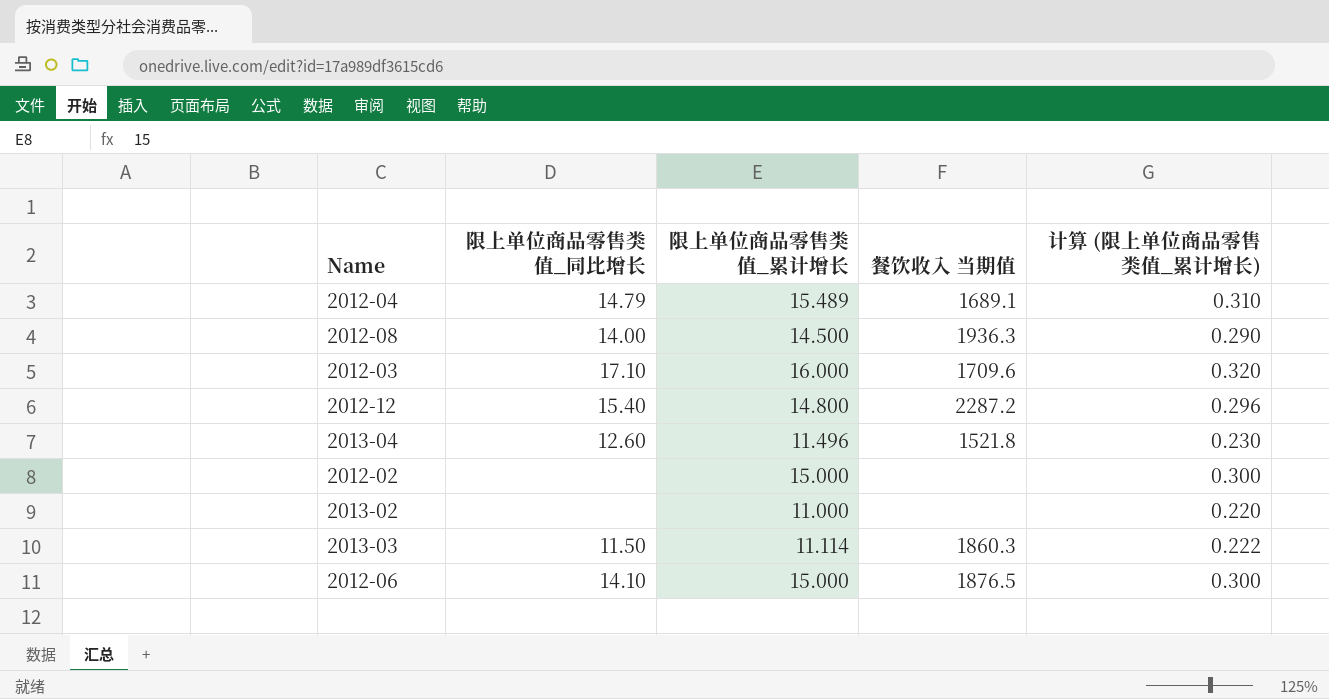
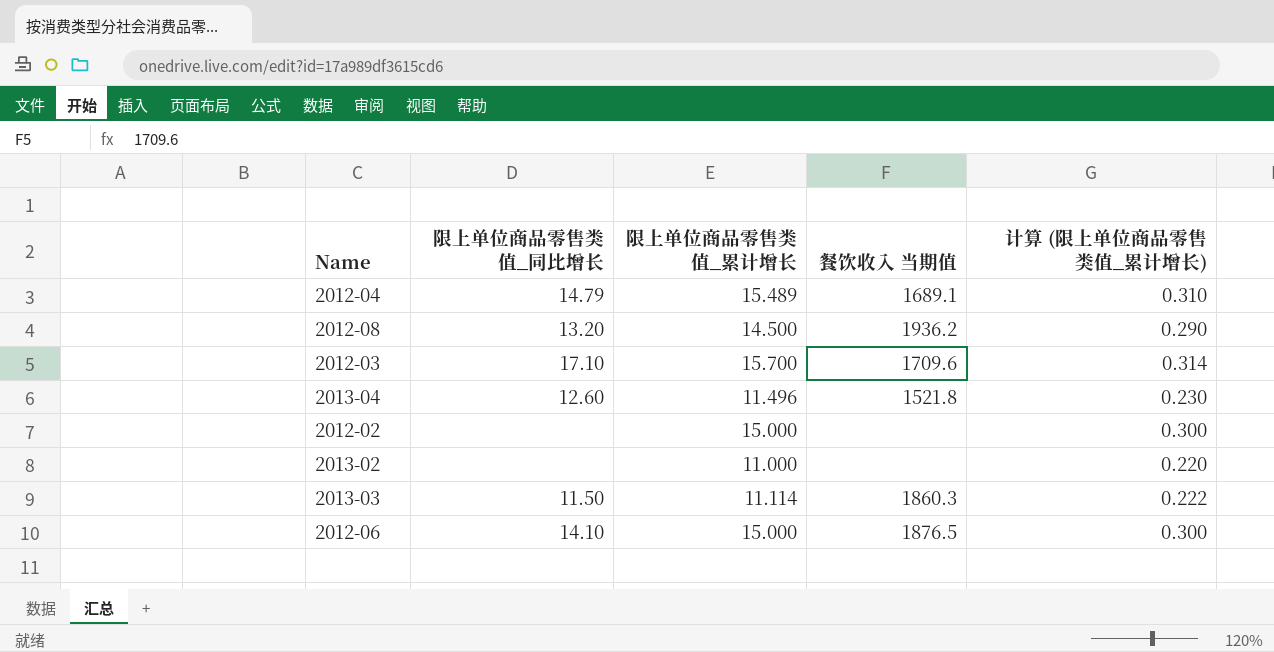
row 2012-12: 15.40 | 14.800 | 2287.2 | 0.296 -> none
2012-08 | 限上单位商品零售类值_同比增长: 14.00 -> 13.20
2012-08 | 餐饮收入 当期值: 1936.3 -> 1936.2
2012-03 | 限上单位商品零售类值_累计增长: 16.000 -> 15.700
2012-03 | 计算 (限上单位商品零售类值_累计增长): 0.320 -> 0.314

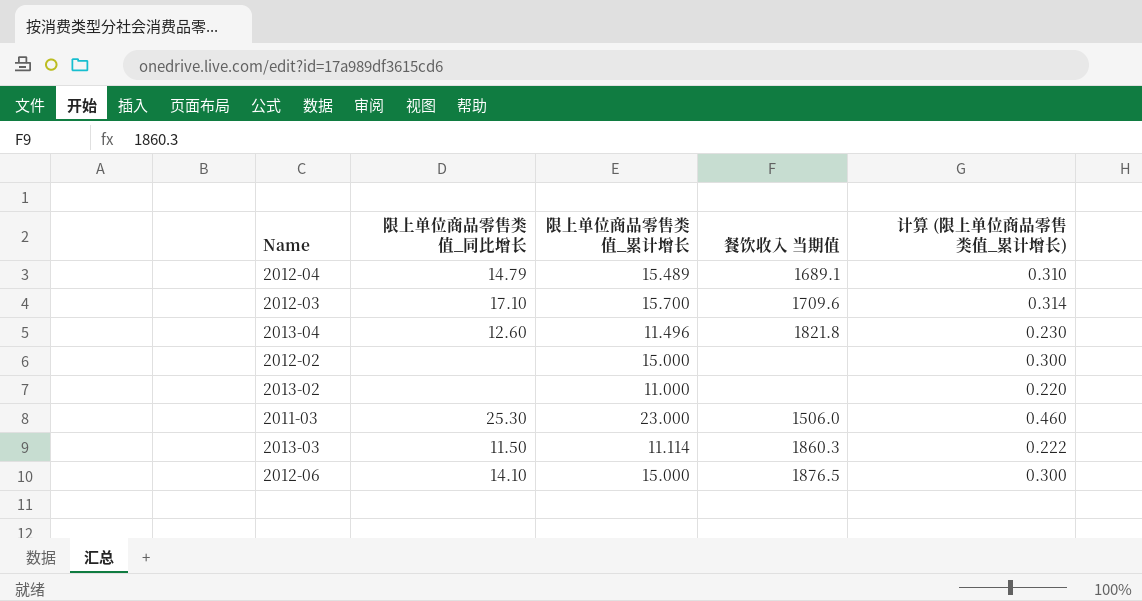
row 2012-08: 13.20 | 14.500 | 1936.2 | 0.290 -> none
2013-04 | 餐饮收入 当期值: 1521.8 -> 1821.8
row 2011-03: none -> 25.30 | 23.000 | 1506.0 | 0.460

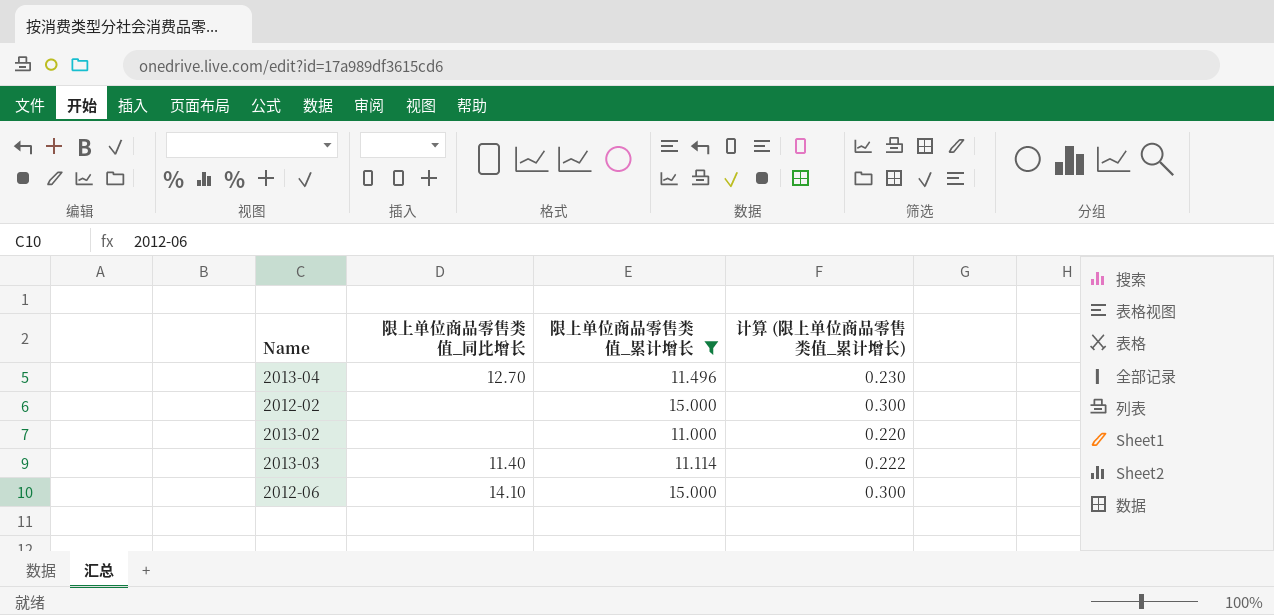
filter: none -> 限上单位商品零售类值_累计增长 <= 15.000
column 餐饮收入 当期值 | position: 4 -> none
2013-04 | 限上单位商品零售类值_同比增长: 12.60 -> 12.70
2013-03 | 限上单位商品零售类值_同比增长: 11.50 -> 11.40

→ **Task directions**
Scan the material above and copy every line that holds the string "餐饮收入".

→ **Answer box**
2012-08 | 餐饮收入 当期值: 1936.3 -> 1936.2
2013-04 | 餐饮收入 当期值: 1521.8 -> 1821.8
column 餐饮收入 当期值 | position: 4 -> none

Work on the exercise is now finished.